Obsidian Metadata
| description | Google AI mode - "what is the best way to build llm agents in 2025 which includes tracing and evals?" |
Google AI Mode Response
Step 1: Define the agent’s purpose and architecture
Before writing any code, determine the agent’s specific role, such as customer support, data analysis, or web research. Then, choose the appropriate architecture based on the task’s complexity.
- Single-agent systems: Ideal for simple, tightly coupled, and linear tasks.
- Multi-agent systems: Best for complex, open-ended, and parallelizable tasks that require specialized agents to collaborate.
- Manager/decentralized patterns: You can also choose between centralized (manager-controlled) and decentralized (peer-to-peer) multi-agent communication patterns.
Step 2: Choose your tools and frameworks
Select a framework and observability platform based on your project’s needs.
Agent frameworks
Frameworks abstract the complexity of building agents by managing the core components—reasoning, memory, and tool usage.
- LangChain/LangGraph: A popular, flexible framework for building complex, stateful workflows with extensive tool integrations.
- AutoGen (Microsoft): Facilitates building collaborative, multi-agent systems that communicate with each other to complete complex tasks.
- CrewAI: A beginner-friendly framework for creating multi-agent teams with clearly defined roles and tasks.
- LlamaIndex Agents: A data-focused framework specializing in retrieval-augmented generation (RAG) over private or enterprise data.
- Semantic Kernel (Microsoft): A lightweight SDK designed for integrating AI capabilities into existing applications using C#, Python, or Java.
Observability and evaluation platforms
These dedicated platforms integrate directly with agent frameworks to provide end-to-end monitoring and testing.
- Maxim AI: Offers a comprehensive suite for simulation, evaluation (human-in-the-loop and LLM-as-a-judge), and production observability with robust security features.
- Future AGI: Combines real-time monitoring, evaluation, and prototyping in a unified platform with OpenTelemetry-native tracing.
- LangSmith: Provides seamless tracing, debugging, and evaluation for applications built with the LangChain ecosystem.
- Arize AI: An enterprise-grade platform that uses OpenTelemetry for tracing and offers strong evaluation capabilities for large-scale operations.
Step 3: Architect core components
All production-ready agents require robust core components for reliable performance.
- Memory: Implement both short-term memory (for the current conversation context) and long-term memory (for past interactions and knowledge) using databases or vector stores.
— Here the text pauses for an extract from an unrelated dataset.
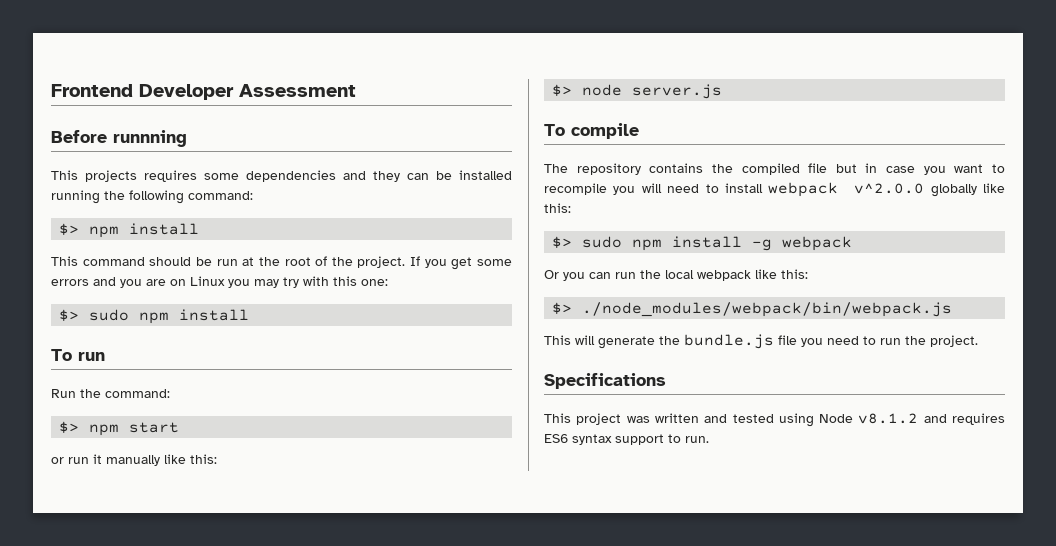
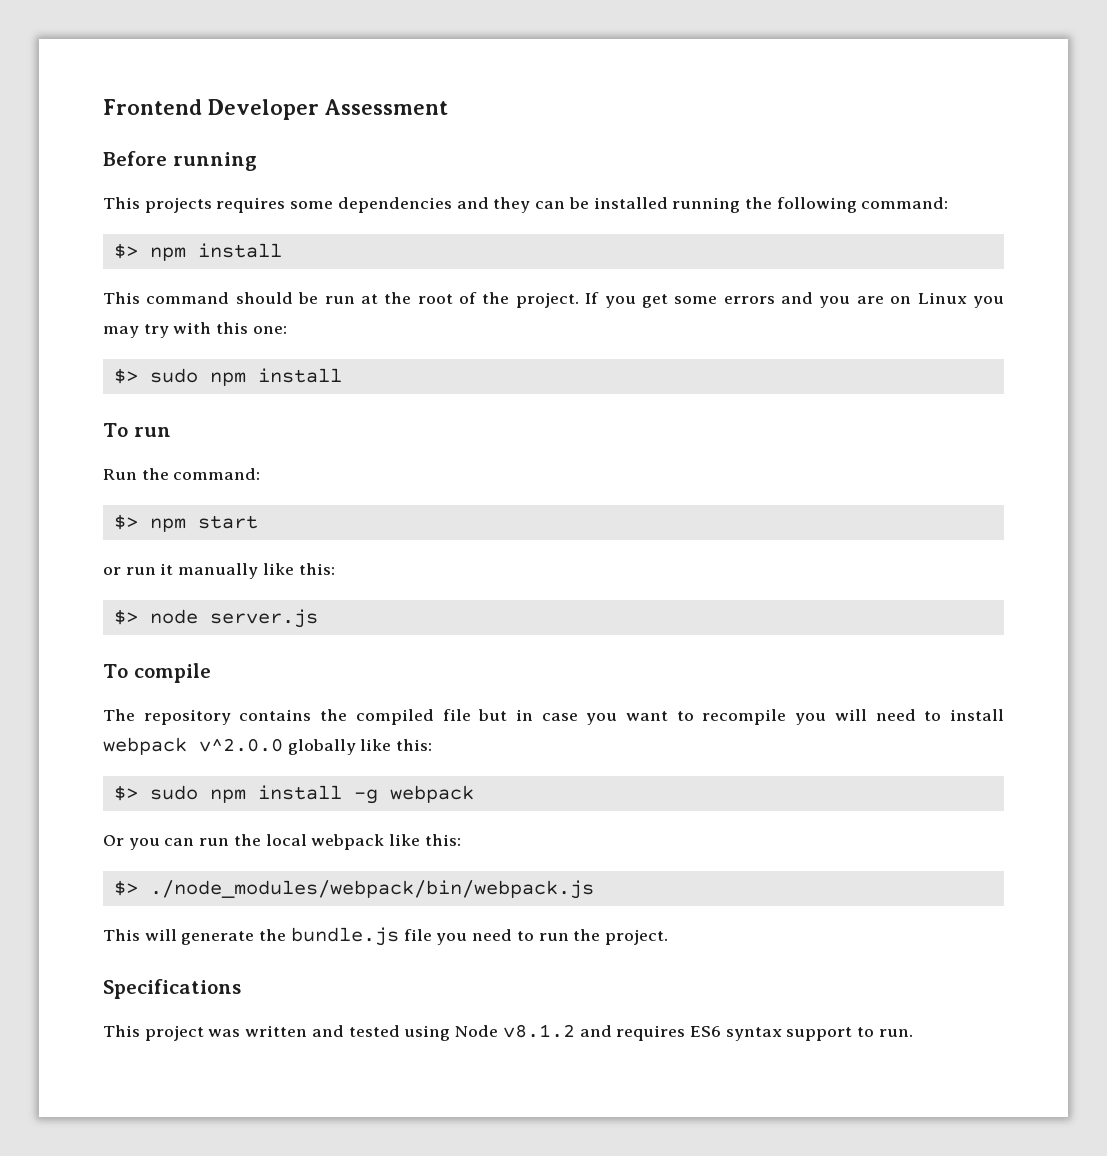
[113,130,187,147] runnning -> [172,152,257,171] running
Manage context size to control cost and avoid performance degradation.
- Tool use: Integrate tools that allow the agent to perform actions beyond text generation, such as querying a database or calling an API. Use clear and specific tool descriptions to ensure the agent selects the correct tool for the job.
- Planning and reasoning: Guide the agent’s decision-making process. Effective techniques include problem decomposition and self-reflection prompts that force the agent to review its own responses for errors.
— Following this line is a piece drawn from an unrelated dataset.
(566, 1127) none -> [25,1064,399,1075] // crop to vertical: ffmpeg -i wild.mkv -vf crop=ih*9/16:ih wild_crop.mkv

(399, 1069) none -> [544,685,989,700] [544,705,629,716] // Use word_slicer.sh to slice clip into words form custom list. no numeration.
Step 4: Implement tracing and logging
Tracing is the foundation of agent observability. Instrument your code to capture the full lifecycle of a request, from the user prompt to the final response.
- Use OpenTelemetry: For vendor-neutral tracing, ensure your tools are compatible with OpenTelemetry, a widely adopted standard.
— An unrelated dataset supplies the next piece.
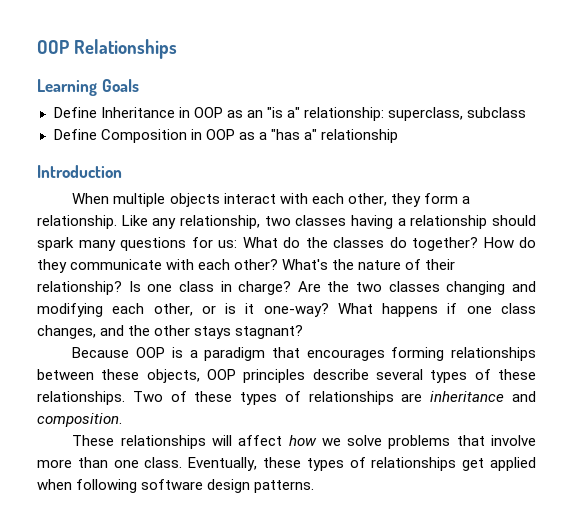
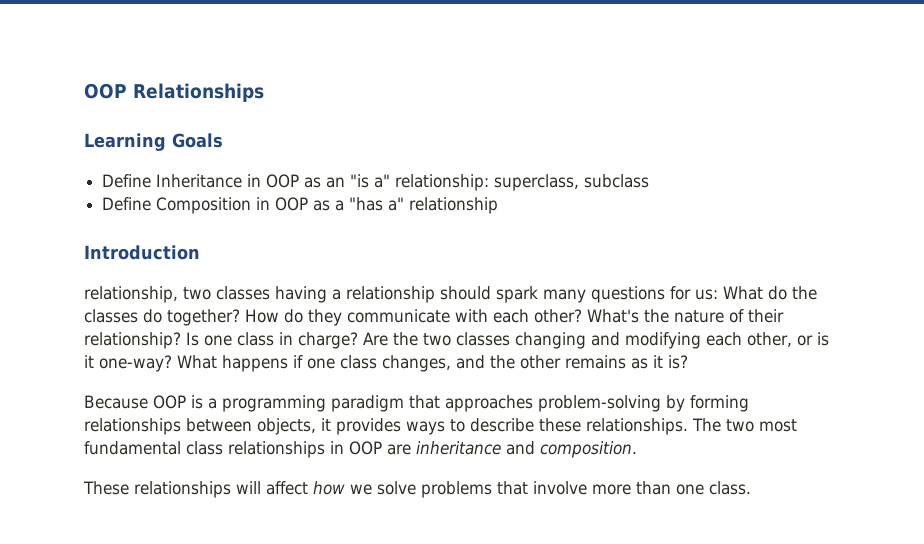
[72,193,470,207] [37,215,177,229] When multiple objects interact with each other, they form a relationship. Like any -> (200, 252) none
[194,325,304,339] stays stagnant? -> [565,355,688,369] remains as it is?
(198, 354) none -> [222,395,326,412] programming
[306,347,536,361] [37,369,536,383] [37,391,394,405] encourages forming relationships between these objects, OOP principles describe several types of these relationships. Two of these types of relationships -> [445,395,749,412] [84,418,797,435] [84,441,382,458] approaches problem-solving by forming relationships between objects, it provides ways to describe these relationships. The two most fundamental class relationships in OOP
[188,457,536,471] [37,479,315,493] Eventually, these types of relationships get applied when following software design patterns. -> (751, 488) none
- Log granular data: Capture all key data points at each step of the agent’s execution, including:
- Inputs and outputs: Log the model inputs, outputs, and intermediate states.
- Latency and cost: Track these metrics for performance monitoring and cost optimization.
- Tool calls: Record which tools were used and the results returned.
- Custom metadata: Add relevant tags for filtering and analysis, such as user IDs or model versions.
Step 5: Design and automate evaluation
Continuous evaluation is critical for ensuring agent reliability and preventing regressions.
- Define success metrics: Move beyond simple accuracy to measure metrics specific to agents, such as task completion rate, tool usage efficiency, and memory retrieval success.
- Automate evaluations:
- Use LLM-as-a-judge: For rapid iteration, use a more capable LLM to evaluate the agent’s responses against a rubric.
- Use real-world data: Use production logs and user feedback to create test suites for regression testing.
- Implement human-in-the-loop (HIL): Use human reviewers for nuanced, subjective assessments that automated metrics can’t capture, such as tone or creativity.
- Set up guardrails: Implement safety and compliance checks to filter harmful, biased, or non-compliant outputs.
Step 6: Deploy and monitor in production
Roll out your agent gradually to limit risk, then use your observability tools to monitor performance continuously.
- Monitor key metrics: Keep a close watch on KPIs, latency, token usage, and error rates using live dashboards.
- Set up alerts: Configure alerts to notify your team of anomalies, such as cost spikes, degraded performance, or increased error rates.
- Establish a feedback loop: Curate data from production runs for continuous evaluation, fine-tuning, and improvement.